Set down all the lines below, each one exactly as shown.

--------------------

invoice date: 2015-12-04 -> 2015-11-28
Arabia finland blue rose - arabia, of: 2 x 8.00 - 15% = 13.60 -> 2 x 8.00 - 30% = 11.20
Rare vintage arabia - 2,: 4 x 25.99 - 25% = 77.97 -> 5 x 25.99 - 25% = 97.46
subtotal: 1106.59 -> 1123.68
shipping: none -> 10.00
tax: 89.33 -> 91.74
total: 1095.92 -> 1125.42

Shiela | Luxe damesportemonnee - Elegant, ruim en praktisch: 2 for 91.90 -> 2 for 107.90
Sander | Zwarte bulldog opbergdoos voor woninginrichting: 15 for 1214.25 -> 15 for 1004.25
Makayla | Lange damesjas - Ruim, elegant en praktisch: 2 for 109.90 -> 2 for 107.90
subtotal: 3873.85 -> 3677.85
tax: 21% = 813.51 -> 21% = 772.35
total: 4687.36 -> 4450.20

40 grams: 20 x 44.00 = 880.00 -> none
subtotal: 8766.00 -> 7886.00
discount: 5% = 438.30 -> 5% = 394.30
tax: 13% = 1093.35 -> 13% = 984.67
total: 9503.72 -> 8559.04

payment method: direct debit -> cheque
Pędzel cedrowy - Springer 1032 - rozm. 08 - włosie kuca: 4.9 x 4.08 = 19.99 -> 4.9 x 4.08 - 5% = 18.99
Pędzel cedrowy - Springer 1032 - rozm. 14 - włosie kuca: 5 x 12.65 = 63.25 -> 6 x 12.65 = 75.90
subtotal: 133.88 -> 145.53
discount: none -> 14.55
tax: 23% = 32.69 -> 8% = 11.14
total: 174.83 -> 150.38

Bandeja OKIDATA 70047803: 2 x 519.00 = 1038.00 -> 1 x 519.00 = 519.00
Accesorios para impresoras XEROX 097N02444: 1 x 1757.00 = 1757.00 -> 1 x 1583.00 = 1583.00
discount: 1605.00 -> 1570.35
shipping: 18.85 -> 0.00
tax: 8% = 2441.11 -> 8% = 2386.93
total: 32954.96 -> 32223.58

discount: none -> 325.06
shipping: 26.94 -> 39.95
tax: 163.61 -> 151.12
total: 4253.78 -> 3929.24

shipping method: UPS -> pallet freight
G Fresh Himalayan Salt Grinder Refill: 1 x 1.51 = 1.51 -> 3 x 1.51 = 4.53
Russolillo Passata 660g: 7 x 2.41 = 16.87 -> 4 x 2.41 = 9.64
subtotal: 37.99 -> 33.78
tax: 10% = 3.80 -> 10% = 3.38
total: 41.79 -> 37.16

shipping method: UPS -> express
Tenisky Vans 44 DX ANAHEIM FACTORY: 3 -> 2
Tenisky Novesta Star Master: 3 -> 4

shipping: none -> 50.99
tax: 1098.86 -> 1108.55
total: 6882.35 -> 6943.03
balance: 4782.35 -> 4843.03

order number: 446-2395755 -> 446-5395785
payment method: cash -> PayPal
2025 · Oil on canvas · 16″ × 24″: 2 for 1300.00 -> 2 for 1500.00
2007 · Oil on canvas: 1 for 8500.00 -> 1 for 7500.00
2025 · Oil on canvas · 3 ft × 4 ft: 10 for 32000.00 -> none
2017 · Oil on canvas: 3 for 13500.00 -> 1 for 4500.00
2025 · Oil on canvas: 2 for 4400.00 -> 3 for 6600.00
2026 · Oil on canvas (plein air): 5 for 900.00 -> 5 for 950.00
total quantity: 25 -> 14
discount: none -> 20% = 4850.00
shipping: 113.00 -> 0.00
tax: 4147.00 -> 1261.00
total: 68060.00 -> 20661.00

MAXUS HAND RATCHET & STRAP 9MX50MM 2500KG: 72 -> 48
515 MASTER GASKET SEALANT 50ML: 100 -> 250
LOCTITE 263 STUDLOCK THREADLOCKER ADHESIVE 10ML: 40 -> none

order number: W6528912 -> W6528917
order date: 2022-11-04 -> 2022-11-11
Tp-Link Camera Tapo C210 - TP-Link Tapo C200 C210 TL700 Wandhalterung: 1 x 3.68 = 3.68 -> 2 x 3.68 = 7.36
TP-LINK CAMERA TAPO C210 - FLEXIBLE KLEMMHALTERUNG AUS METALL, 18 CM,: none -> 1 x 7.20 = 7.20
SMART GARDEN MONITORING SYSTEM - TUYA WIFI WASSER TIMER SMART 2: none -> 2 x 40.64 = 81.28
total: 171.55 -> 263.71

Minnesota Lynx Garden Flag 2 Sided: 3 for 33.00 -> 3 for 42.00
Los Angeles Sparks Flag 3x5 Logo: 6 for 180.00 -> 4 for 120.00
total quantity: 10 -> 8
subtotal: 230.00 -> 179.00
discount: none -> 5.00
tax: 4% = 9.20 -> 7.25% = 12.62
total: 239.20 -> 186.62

--------------------

#### Solution:
invoice date: 2015-12-04 -> 2015-11-28
Arabia finland blue rose - arabia, of: 2 x 8.00 - 15% = 13.60 -> 2 x 8.00 - 30% = 11.20
Rare vintage arabia - 2,: 4 x 25.99 - 25% = 77.97 -> 5 x 25.99 - 25% = 97.46
subtotal: 1106.59 -> 1123.68
shipping: none -> 10.00
tax: 89.33 -> 91.74
total: 1095.92 -> 1125.42

Shiela | Luxe damesportemonnee - Elegant, ruim en praktisch: 2 for 91.90 -> 2 for 107.90
Sander | Zwarte bulldog opbergdoos voor woninginrichting: 15 for 1214.25 -> 15 for 1004.25
Makayla | Lange damesjas - Ruim, elegant en praktisch: 2 for 109.90 -> 2 for 107.90
subtotal: 3873.85 -> 3677.85
tax: 21% = 813.51 -> 21% = 772.35
total: 4687.36 -> 4450.20

40 grams: 20 x 44.00 = 880.00 -> none
subtotal: 8766.00 -> 7886.00
discount: 5% = 438.30 -> 5% = 394.30
tax: 13% = 1093.35 -> 13% = 984.67
total: 9503.72 -> 8559.04

payment method: direct debit -> cheque
Pędzel cedrowy - Springer 1032 - rozm. 08 - włosie kuca: 4.9 x 4.08 = 19.99 -> 4.9 x 4.08 - 5% = 18.99
Pędzel cedrowy - Springer 1032 - rozm. 14 - włosie kuca: 5 x 12.65 = 63.25 -> 6 x 12.65 = 75.90
subtotal: 133.88 -> 145.53
discount: none -> 14.55
tax: 23% = 32.69 -> 8% = 11.14
total: 174.83 -> 150.38

Bandeja OKIDATA 70047803: 2 x 519.00 = 1038.00 -> 1 x 519.00 = 519.00
Accesorios para impresoras XEROX 097N02444: 1 x 1757.00 = 1757.00 -> 1 x 1583.00 = 1583.00
discount: 1605.00 -> 1570.35
shipping: 18.85 -> 0.00
tax: 8% = 2441.11 -> 8% = 2386.93
total: 32954.96 -> 32223.58

discount: none -> 325.06
shipping: 26.94 -> 39.95
tax: 163.61 -> 151.12
total: 4253.78 -> 3929.24

shipping method: UPS -> pallet freight
G Fresh Himalayan Salt Grinder Refill: 1 x 1.51 = 1.51 -> 3 x 1.51 = 4.53
Russolillo Passata 660g: 7 x 2.41 = 16.87 -> 4 x 2.41 = 9.64
subtotal: 37.99 -> 33.78
tax: 10% = 3.80 -> 10% = 3.38
total: 41.79 -> 37.16

shipping method: UPS -> express
Tenisky Vans 44 DX ANAHEIM FACTORY: 3 -> 2
Tenisky Novesta Star Master: 3 -> 4

shipping: none -> 50.99
tax: 1098.86 -> 1108.55
total: 6882.35 -> 6943.03
balance: 4782.35 -> 4843.03

order number: 446-2395755 -> 446-5395785
payment method: cash -> PayPal
2025 · Oil on canvas · 16″ × 24″: 2 for 1300.00 -> 2 for 1500.00
2007 · Oil on canvas: 1 for 8500.00 -> 1 for 7500.00
2025 · Oil on canvas · 3 ft × 4 ft: 10 for 32000.00 -> none
2017 · Oil on canvas: 3 for 13500.00 -> 1 for 4500.00
2025 · Oil on canvas: 2 for 4400.00 -> 3 for 6600.00
2026 · Oil on canvas (plein air): 5 for 900.00 -> 5 for 950.00
total quantity: 25 -> 14
discount: none -> 20% = 4850.00
shipping: 113.00 -> 0.00
tax: 4147.00 -> 1261.00
total: 68060.00 -> 20661.00

MAXUS HAND RATCHET & STRAP 9MX50MM 2500KG: 72 -> 48
515 MASTER GASKET SEALANT 50ML: 100 -> 250
LOCTITE 263 STUDLOCK THREADLOCKER ADHESIVE 10ML: 40 -> none

order number: W6528912 -> W6528917
order date: 2022-11-04 -> 2022-11-11
Tp-Link Camera Tapo C210 - TP-Link Tapo C200 C210 TL700 Wandhalterung: 1 x 3.68 = 3.68 -> 2 x 3.68 = 7.36
TP-LINK CAMERA TAPO C210 - FLEXIBLE KLEMMHALTERUNG AUS METALL, 18 CM,: none -> 1 x 7.20 = 7.20
SMART GARDEN MONITORING SYSTEM - TUYA WIFI WASSER TIMER SMART 2: none -> 2 x 40.64 = 81.28
total: 171.55 -> 263.71

Minnesota Lynx Garden Flag 2 Sided: 3 for 33.00 -> 3 for 42.00
Los Angeles Sparks Flag 3x5 Logo: 6 for 180.00 -> 4 for 120.00
total quantity: 10 -> 8
subtotal: 230.00 -> 179.00
discount: none -> 5.00
tax: 4% = 9.20 -> 7.25% = 12.62
total: 239.20 -> 186.62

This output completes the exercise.